What you have to do: Word for word, restate the entries below, but exclude the images.

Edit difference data
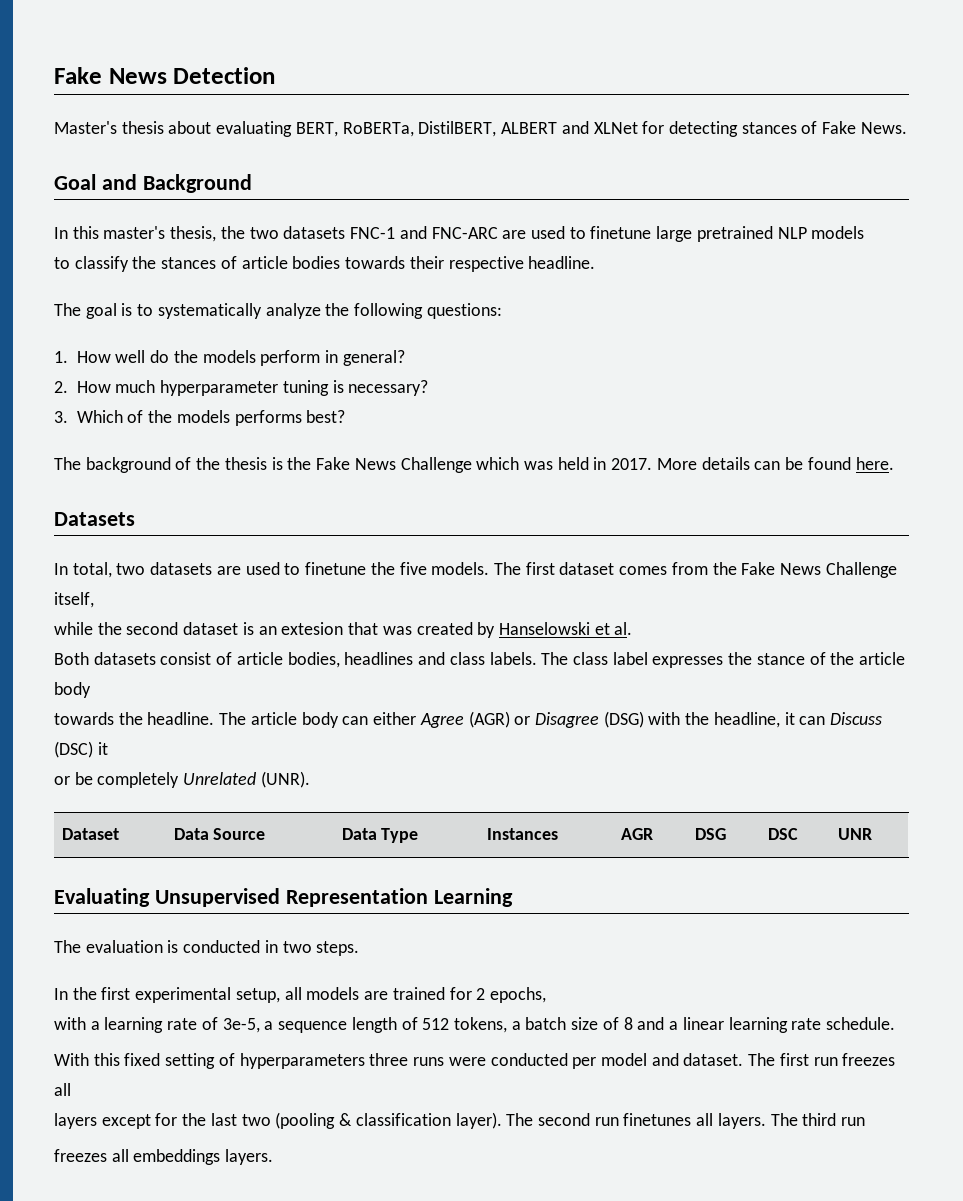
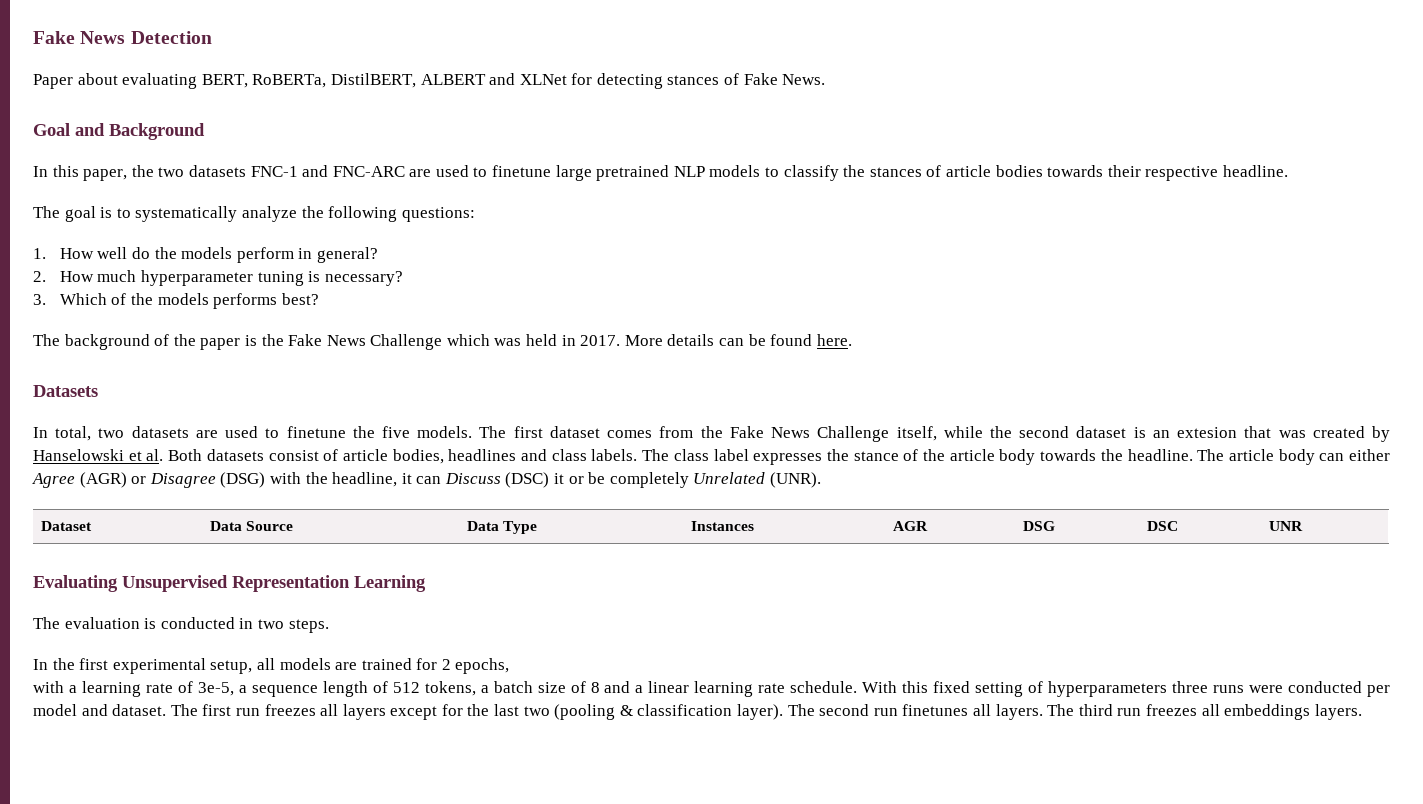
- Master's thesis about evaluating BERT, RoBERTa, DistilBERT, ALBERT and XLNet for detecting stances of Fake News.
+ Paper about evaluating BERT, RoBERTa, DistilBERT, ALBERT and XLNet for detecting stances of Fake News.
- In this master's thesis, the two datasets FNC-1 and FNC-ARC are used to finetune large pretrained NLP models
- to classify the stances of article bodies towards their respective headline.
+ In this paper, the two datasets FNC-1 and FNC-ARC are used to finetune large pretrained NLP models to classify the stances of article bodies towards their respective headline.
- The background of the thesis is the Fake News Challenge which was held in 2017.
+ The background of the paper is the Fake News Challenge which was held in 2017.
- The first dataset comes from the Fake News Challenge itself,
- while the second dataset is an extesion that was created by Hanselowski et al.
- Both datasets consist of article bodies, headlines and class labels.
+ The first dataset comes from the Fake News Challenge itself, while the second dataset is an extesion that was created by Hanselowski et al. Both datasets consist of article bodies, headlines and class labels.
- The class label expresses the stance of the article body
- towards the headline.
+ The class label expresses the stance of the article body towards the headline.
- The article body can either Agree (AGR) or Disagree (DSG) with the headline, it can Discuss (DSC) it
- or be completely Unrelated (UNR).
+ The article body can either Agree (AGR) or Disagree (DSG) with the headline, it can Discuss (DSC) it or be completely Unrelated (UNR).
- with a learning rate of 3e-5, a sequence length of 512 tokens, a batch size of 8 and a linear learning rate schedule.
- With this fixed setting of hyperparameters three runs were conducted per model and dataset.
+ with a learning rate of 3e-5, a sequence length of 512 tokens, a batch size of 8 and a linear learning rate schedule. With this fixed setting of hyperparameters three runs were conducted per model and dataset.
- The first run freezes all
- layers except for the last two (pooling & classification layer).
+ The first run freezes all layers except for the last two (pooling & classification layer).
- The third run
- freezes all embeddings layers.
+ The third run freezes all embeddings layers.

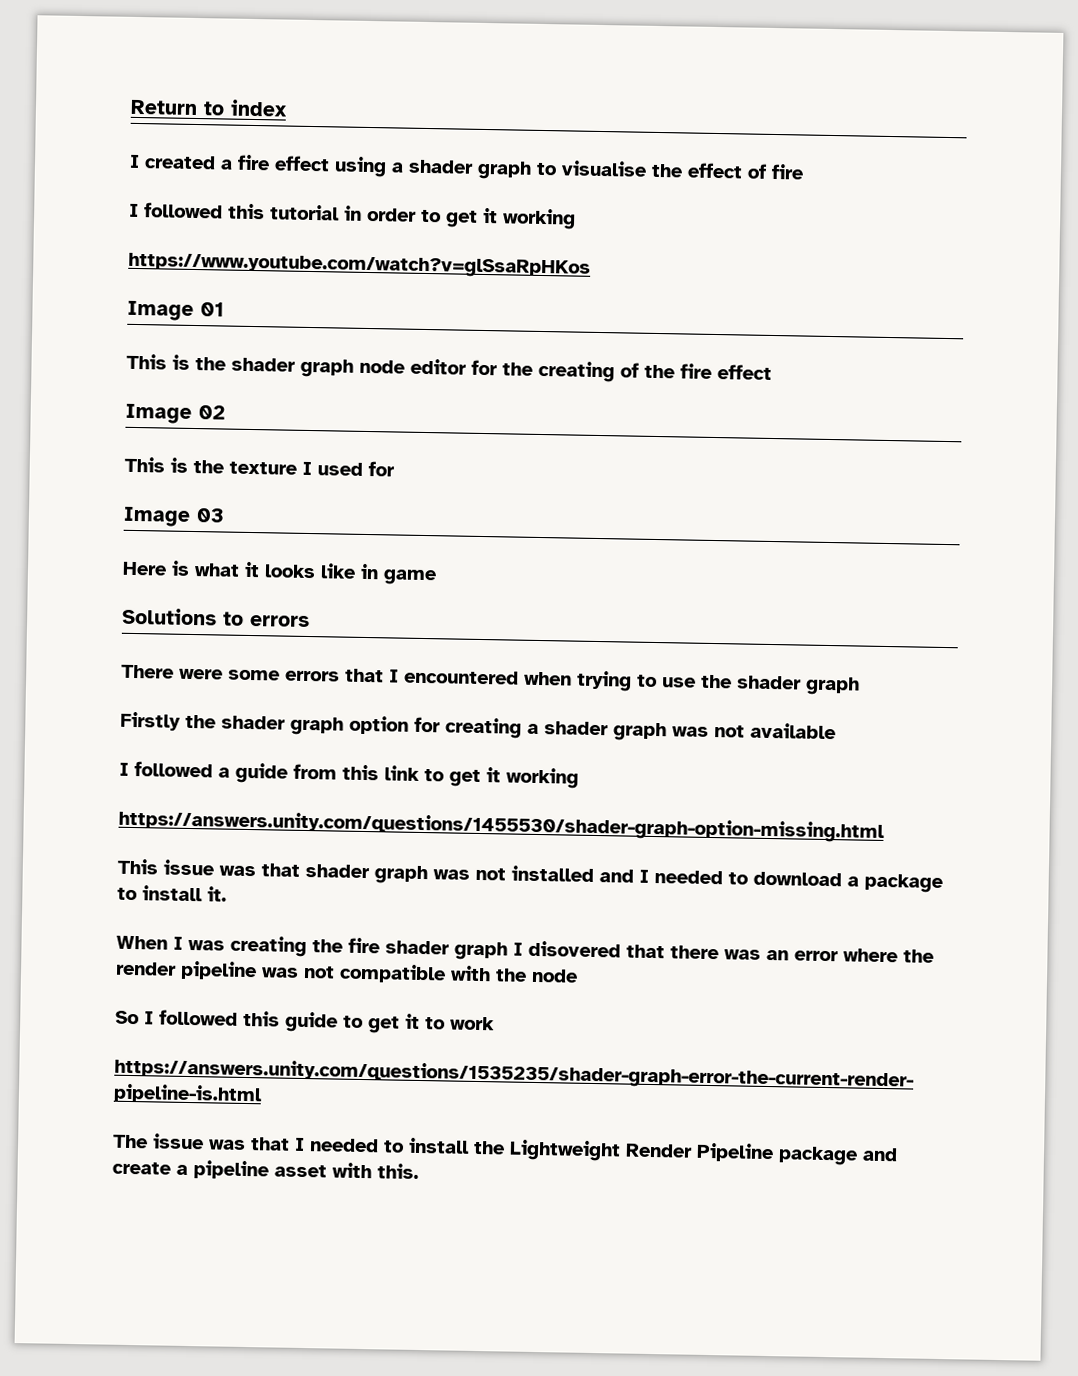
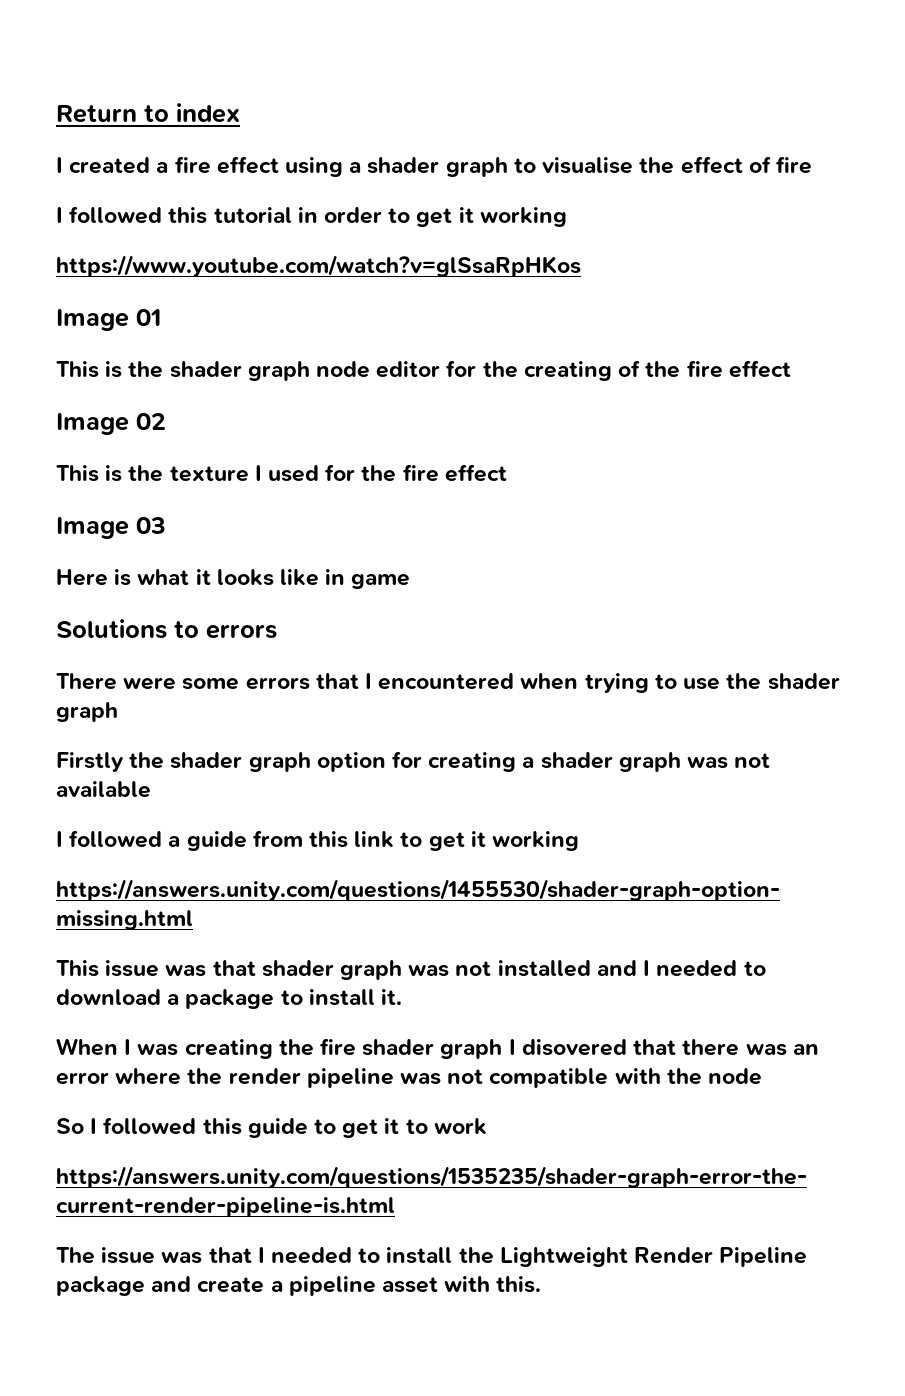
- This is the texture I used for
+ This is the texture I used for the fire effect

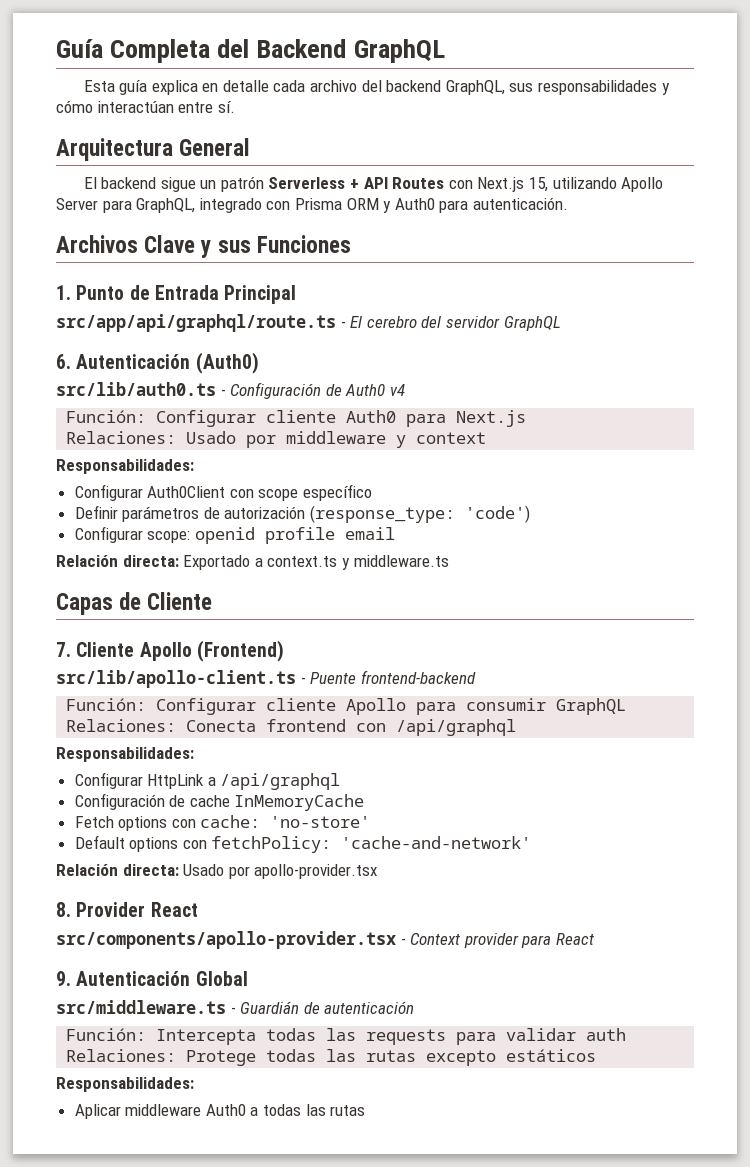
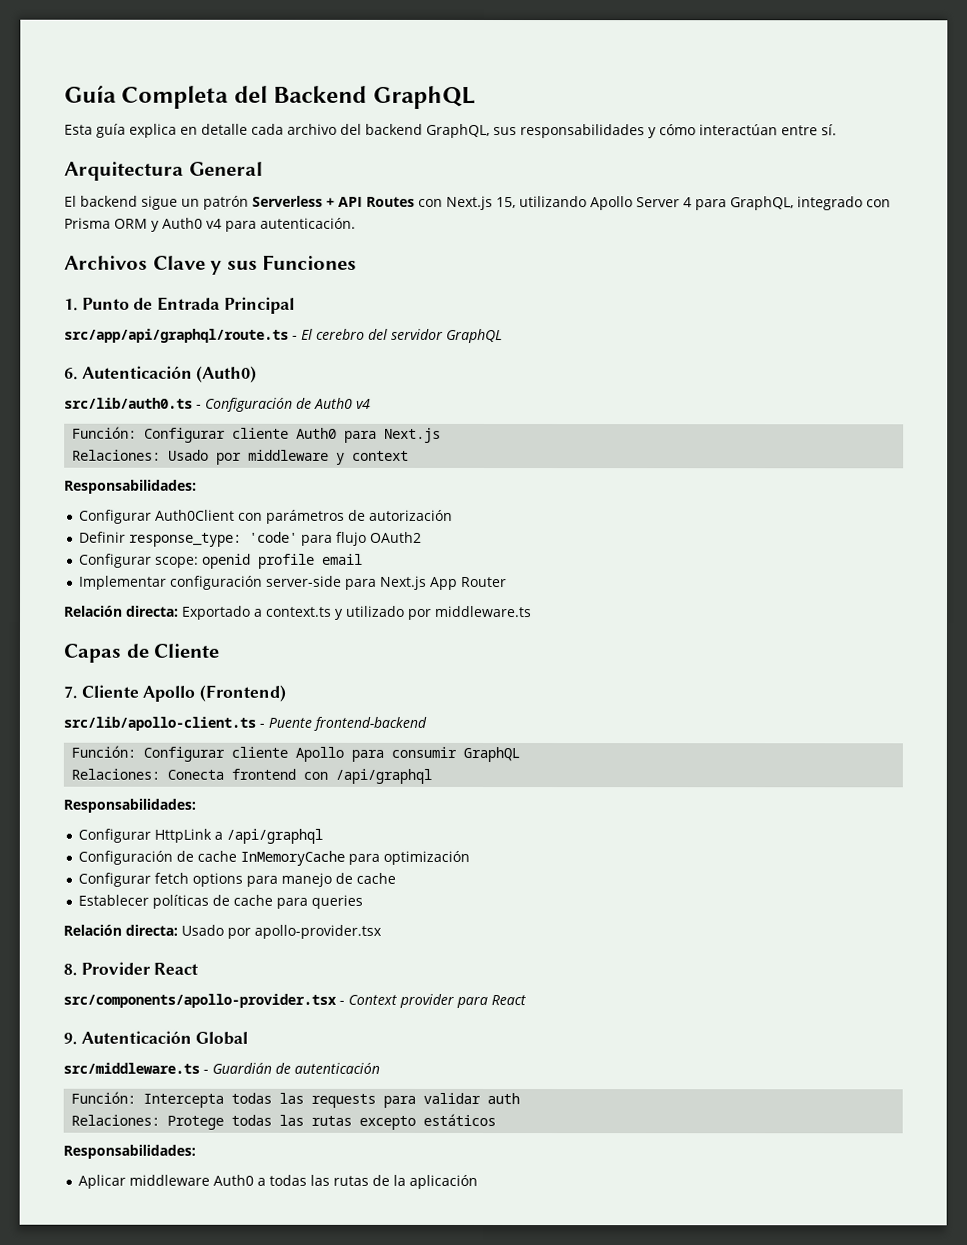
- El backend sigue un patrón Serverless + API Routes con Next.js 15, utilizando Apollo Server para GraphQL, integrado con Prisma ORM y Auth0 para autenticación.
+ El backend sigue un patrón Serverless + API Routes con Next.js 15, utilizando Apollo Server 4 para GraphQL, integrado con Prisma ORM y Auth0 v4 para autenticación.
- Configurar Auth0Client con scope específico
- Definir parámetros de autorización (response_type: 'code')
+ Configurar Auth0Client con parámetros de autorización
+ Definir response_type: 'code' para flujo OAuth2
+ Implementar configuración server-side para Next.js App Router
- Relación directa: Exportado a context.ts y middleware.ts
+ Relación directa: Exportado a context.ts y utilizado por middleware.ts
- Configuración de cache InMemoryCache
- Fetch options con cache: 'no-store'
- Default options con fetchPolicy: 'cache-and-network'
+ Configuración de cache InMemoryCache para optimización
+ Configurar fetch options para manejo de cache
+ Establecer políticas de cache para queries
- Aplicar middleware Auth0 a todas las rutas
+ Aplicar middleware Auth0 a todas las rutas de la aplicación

Solution:
- Master's thesis about evaluating BERT, RoBERTa, DistilBERT, ALBERT and XLNet for detecting stances of Fake News.
+ Paper about evaluating BERT, RoBERTa, DistilBERT, ALBERT and XLNet for detecting stances of Fake News.
- In this master's thesis, the two datasets FNC-1 and FNC-ARC are used to finetune large pretrained NLP models
- to classify the stances of article bodies towards their respective headline.
+ In this paper, the two datasets FNC-1 and FNC-ARC are used to finetune large pretrained NLP models to classify the stances of article bodies towards their respective headline.
- The background of the thesis is the Fake News Challenge which was held in 2017.
+ The background of the paper is the Fake News Challenge which was held in 2017.
- The first dataset comes from the Fake News Challenge itself,
- while the second dataset is an extesion that was created by Hanselowski et al.
- Both datasets consist of article bodies, headlines and class labels.
+ The first dataset comes from the Fake News Challenge itself, while the second dataset is an extesion that was created by Hanselowski et al. Both datasets consist of article bodies, headlines and class labels.
- The class label expresses the stance of the article body
- towards the headline.
+ The class label expresses the stance of the article body towards the headline.
- The article body can either Agree (AGR) or Disagree (DSG) with the headline, it can Discuss (DSC) it
- or be completely Unrelated (UNR).
+ The article body can either Agree (AGR) or Disagree (DSG) with the headline, it can Discuss (DSC) it or be completely Unrelated (UNR).
- with a learning rate of 3e-5, a sequence length of 512 tokens, a batch size of 8 and a linear learning rate schedule.
- With this fixed setting of hyperparameters three runs were conducted per model and dataset.
+ with a learning rate of 3e-5, a sequence length of 512 tokens, a batch size of 8 and a linear learning rate schedule. With this fixed setting of hyperparameters three runs were conducted per model and dataset.
- The first run freezes all
- layers except for the last two (pooling & classification layer).
+ The first run freezes all layers except for the last two (pooling & classification layer).
- The third run
- freezes all embeddings layers.
+ The third run freezes all embeddings layers.

- This is the texture I used for
+ This is the texture I used for the fire effect

- El backend sigue un patrón Serverless + API Routes con Next.js 15, utilizando Apollo Server para GraphQL, integrado con Prisma ORM y Auth0 para autenticación.
+ El backend sigue un patrón Serverless + API Routes con Next.js 15, utilizando Apollo Server 4 para GraphQL, integrado con Prisma ORM y Auth0 v4 para autenticación.
- Configurar Auth0Client con scope específico
- Definir parámetros de autorización (response_type: 'code')
+ Configurar Auth0Client con parámetros de autorización
+ Definir response_type: 'code' para flujo OAuth2
+ Implementar configuración server-side para Next.js App Router
- Relación directa: Exportado a context.ts y middleware.ts
+ Relación directa: Exportado a context.ts y utilizado por middleware.ts
- Configuración de cache InMemoryCache
- Fetch options con cache: 'no-store'
- Default options con fetchPolicy: 'cache-and-network'
+ Configuración de cache InMemoryCache para optimización
+ Configurar fetch options para manejo de cache
+ Establecer políticas de cache para queries
- Aplicar middleware Auth0 a todas las rutas
+ Aplicar middleware Auth0 a todas las rutas de la aplicación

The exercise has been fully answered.